Il y a une autre question, que vous n’évoquez que peu dans l’ouvrage, et qui est pourtant liée à celle de ce que le temps fait à nos corps : c’est celle de la fin de vie… Comment vous positionnez-vous dans les débats actuels ?
La mort n’est qu’une dispersion de nos atomes, qui sont recyclés en permanence. C’est pourquoi que je pense que l’une de nos seules libertés, c’est celle de choisir le jour de notre mort. On ne choisit pas le jour ou le contexte de la naissance, on peut prendre quelques décisions plus ou moins importantes au cours de sa vie, mais on devrait pouvoir être sûr d’être en mesure de choisir d’en finir quand on a fait son temps. Il faut donc selon moi aller plus loin dans le droit à mourir, avec bien sûr des garde-fous, car on trouvera toujours des familles pour pousser l’aïeul à se suicider afin de « ramasser le magot ». En revanche, il ne s’agit pas pour moi d’un rôle médical : les soignants ne sont pas là pour cela.
Votre livre s’achève sur une « pétition du point d’orgue » demandant à tout un chacun de ralentir le rythme de ses actions. Cela vous semble-t-il possible à l’hôpital ?

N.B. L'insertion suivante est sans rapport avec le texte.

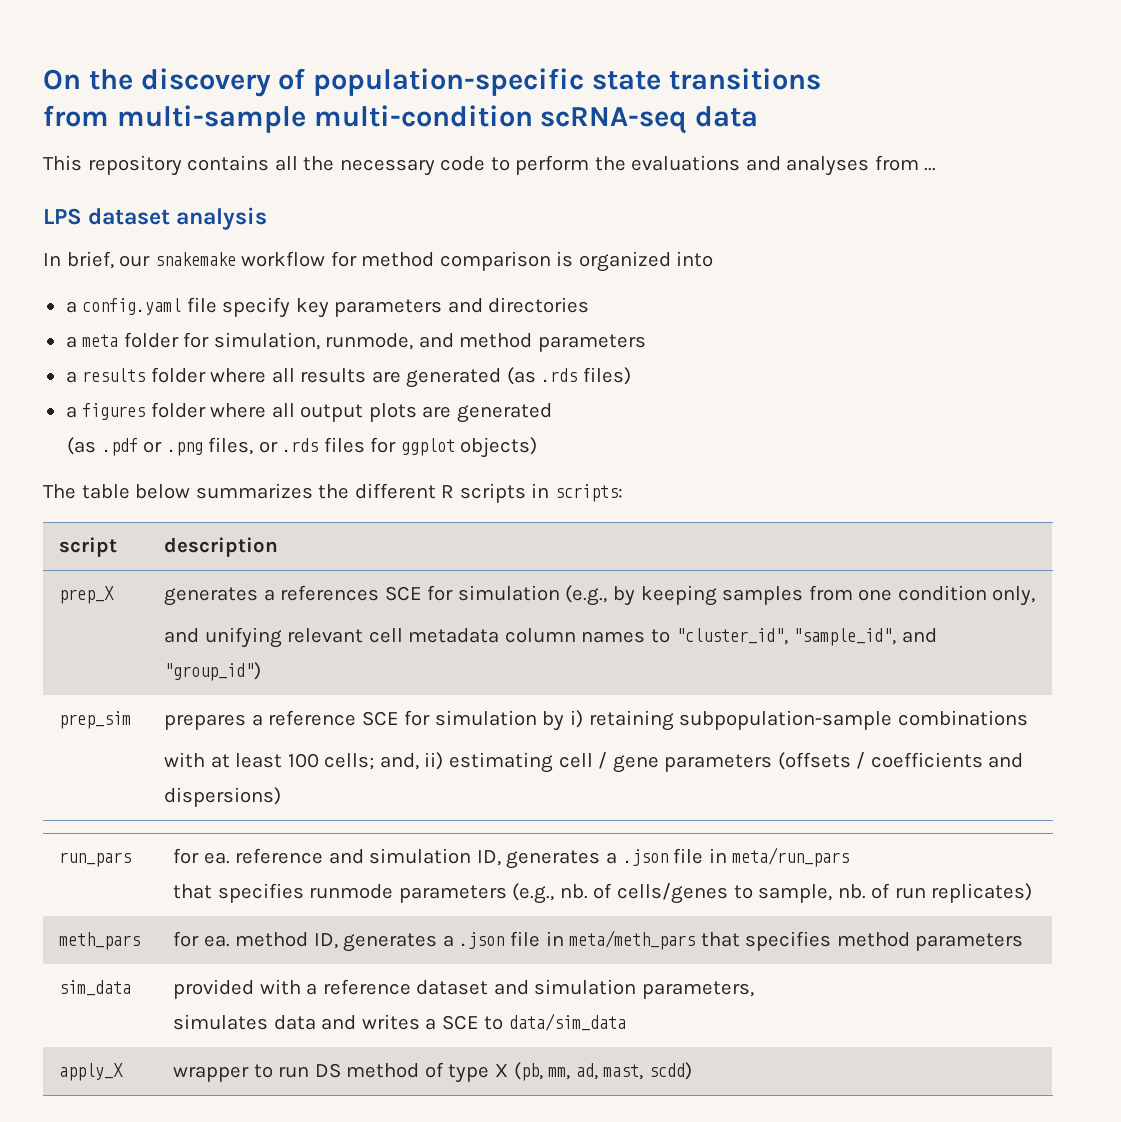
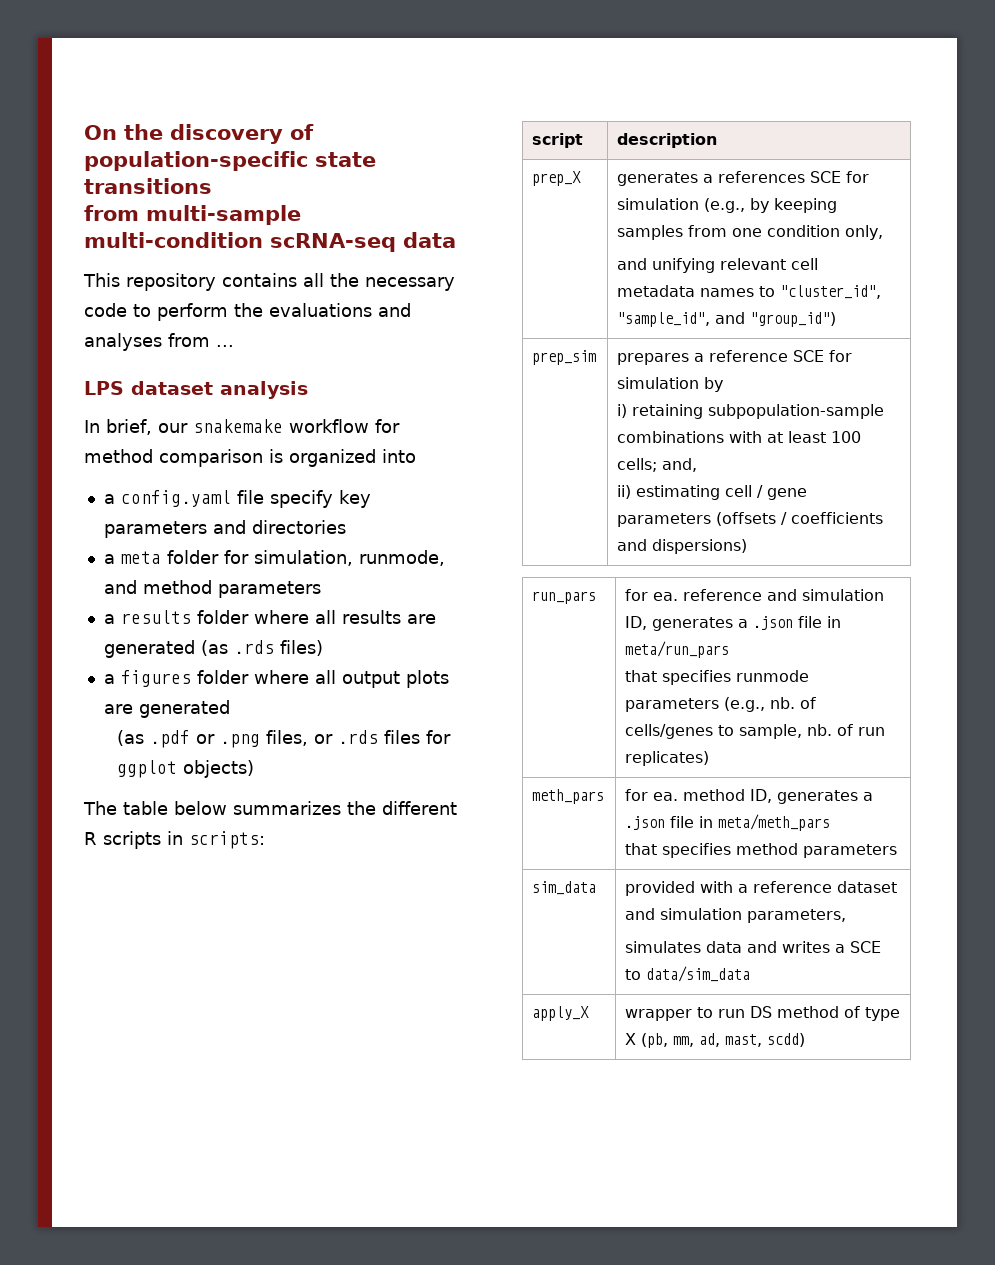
[504,628,576,643] column -> (696, 291) none
(565, 721) none -> (724, 384) //
(1028, 718) // -> (725, 437) none
(419, 761) none -> (698, 465) //
(696, 940) none -> (831, 822) //

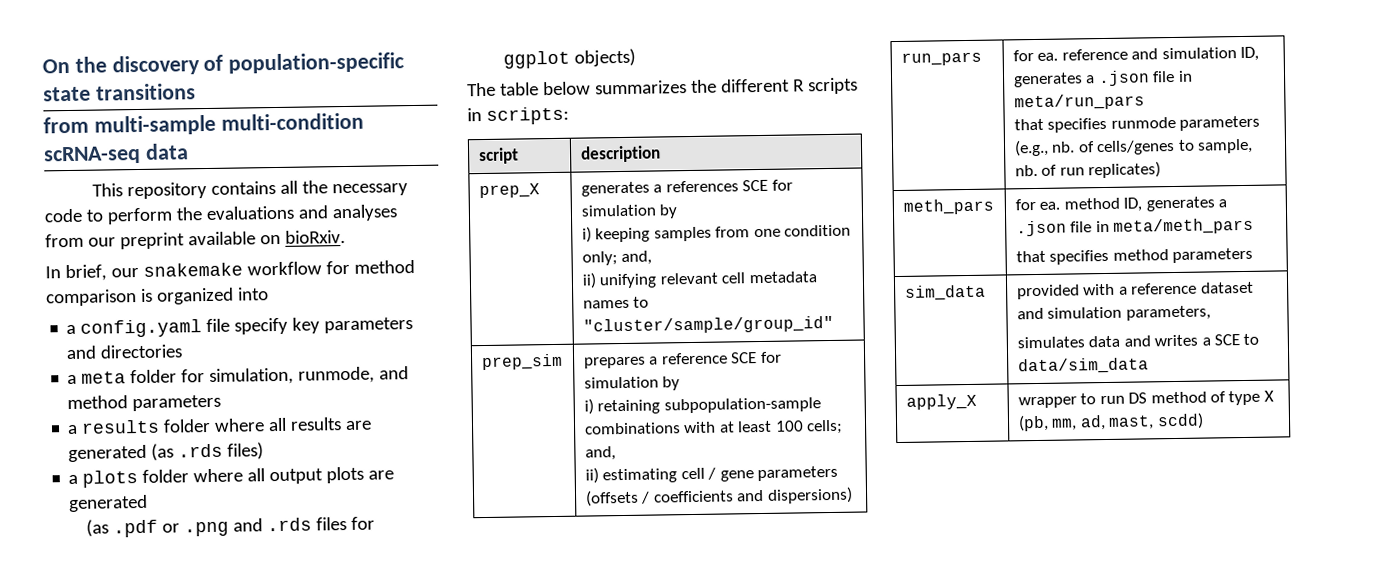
[216,345,234,347] [84,381,308,399] ... // LPS dataset analysis -> [87,230,346,250] our preprint available on bioRxiv.
[120,670,191,687] figures -> [82,470,139,488] plots
[265,730,333,746] files, or -> [232,518,263,532] and
[704,198,770,213] (e.g., by -> [659,204,679,219] [581,226,592,243] by // i)
[845,225,884,240] [617,258,648,270] only, // and -> [581,250,653,266] [581,272,597,289] only; and, // ii)
[780,285,882,299] [617,312,837,327] "cluster_id", "sample_id", and "group_id") -> [582,315,834,335] "cluster/sample/group_id"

Vu la désespérance du personnel, vu la perte de vision, de sens, qu’ils décrivent, je rêverais de réunir les 300 ou 400 personnes qui comptent dans le secteur de la santé (représentants syndicaux, DRH, chefs de pôles, et directions des soins, bien sûr, qui sont très importantes, etc.), de les mettre dans un hôtel à la montagne ou au bord de la mer… Je suis sûr qu’en trois jours, on verrait sortir la fumée blanche, le système entier serait transformé. Mais pour cela, il faut avoir le courage de ne pas faire des aménagements à la va-vite pour prolonger l’existant.